_WHAT THE TASK REQUIRES_: Could you set down exactly the lines of the data below, starting at the one that holds "delivery note number: 235214 -> 232514" and ending at the one that holds "Mopar 68027636AB: 200 -> 199", both included, and only those?

_EXCERPTED RECORDS_:

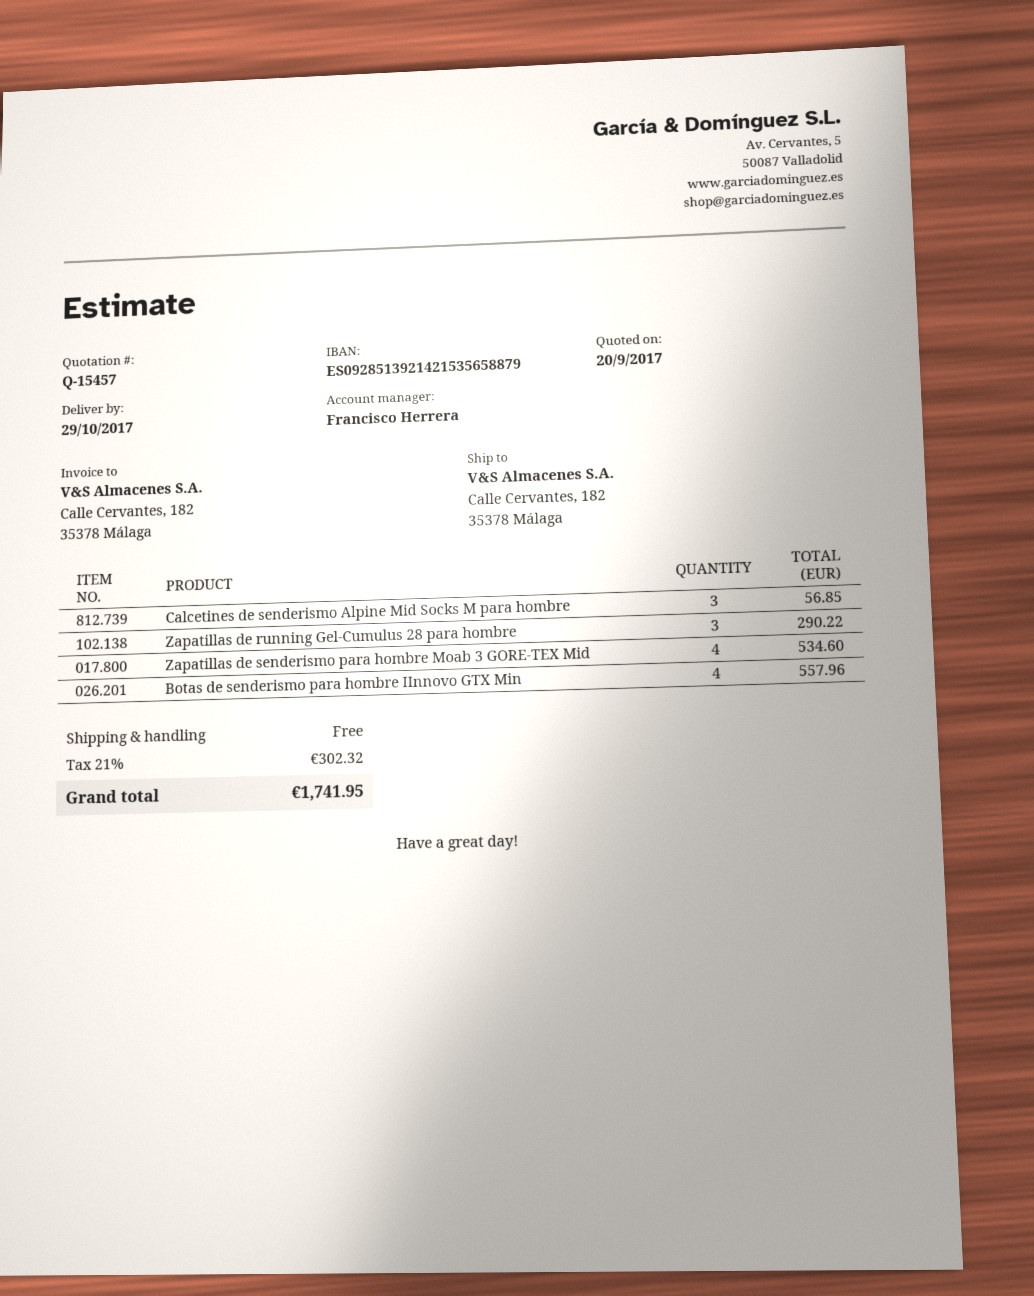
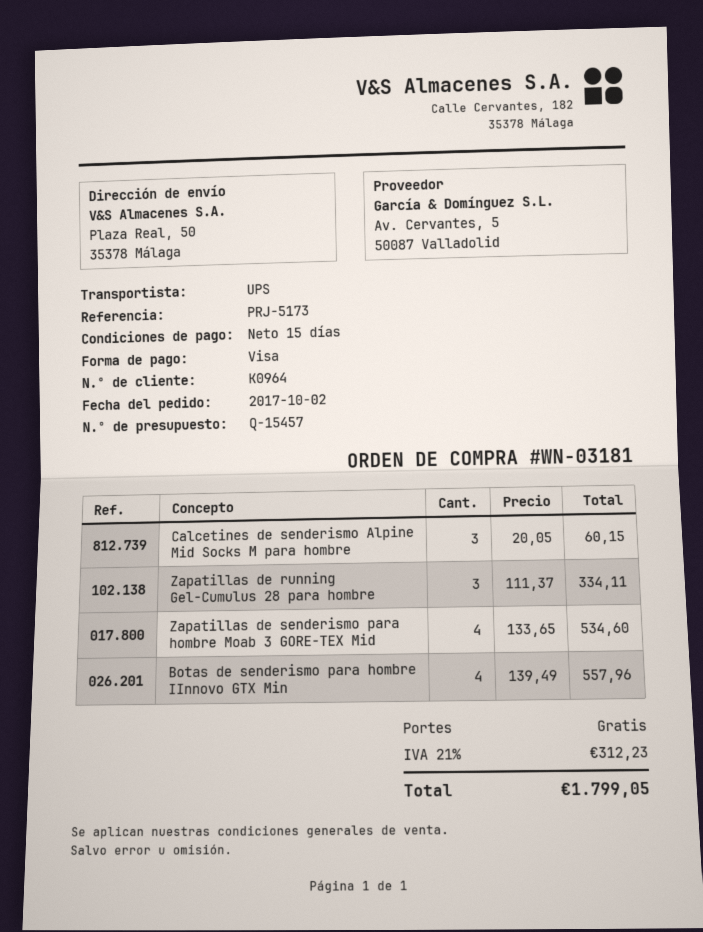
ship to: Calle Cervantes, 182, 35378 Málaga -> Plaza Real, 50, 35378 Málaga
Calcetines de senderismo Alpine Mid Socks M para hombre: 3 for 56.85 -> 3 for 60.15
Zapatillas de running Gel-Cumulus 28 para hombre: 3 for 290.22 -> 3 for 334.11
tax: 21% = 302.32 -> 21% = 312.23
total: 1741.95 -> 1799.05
* * *
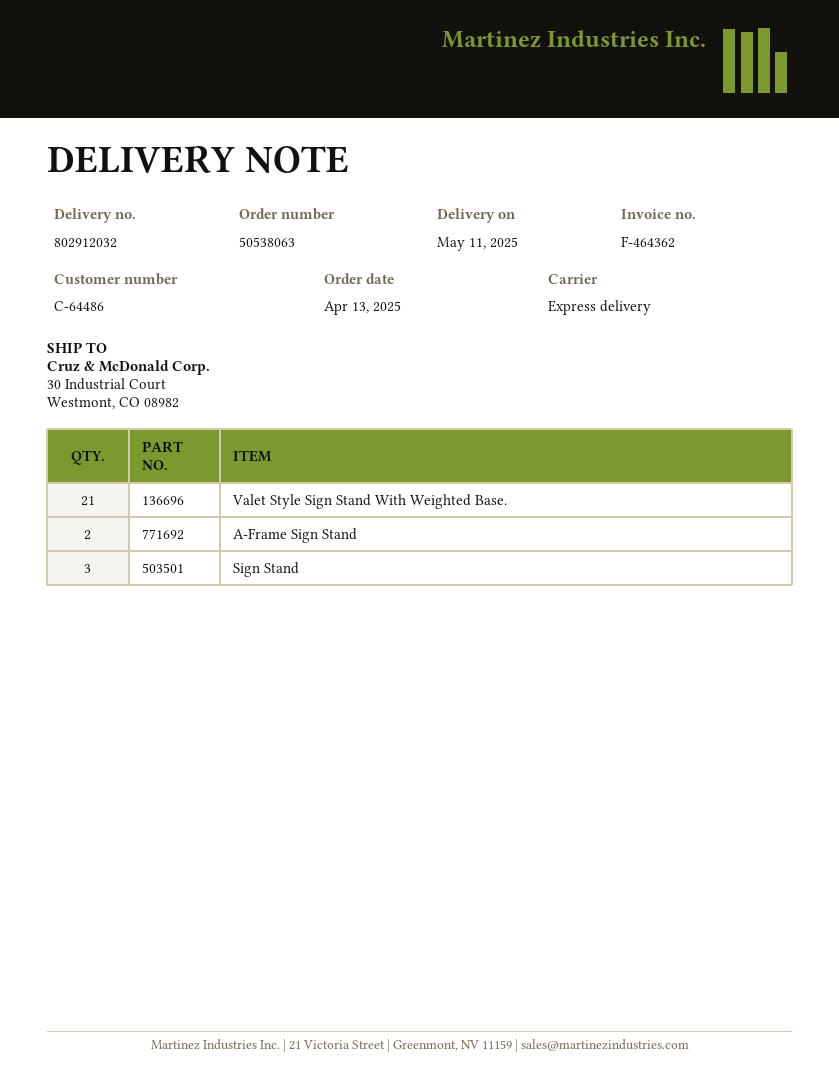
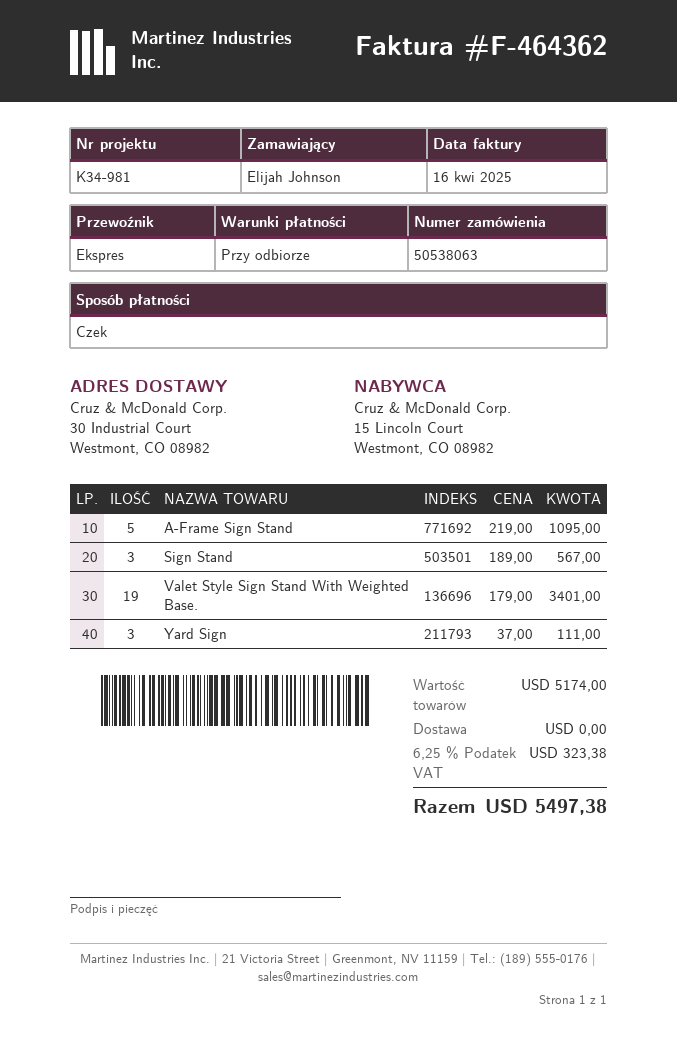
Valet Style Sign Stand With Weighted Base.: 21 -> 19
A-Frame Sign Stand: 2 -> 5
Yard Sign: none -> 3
...
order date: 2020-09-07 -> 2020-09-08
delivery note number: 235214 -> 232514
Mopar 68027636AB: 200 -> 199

_ANSWER_:
delivery note number: 235214 -> 232514
Mopar 68027636AB: 200 -> 199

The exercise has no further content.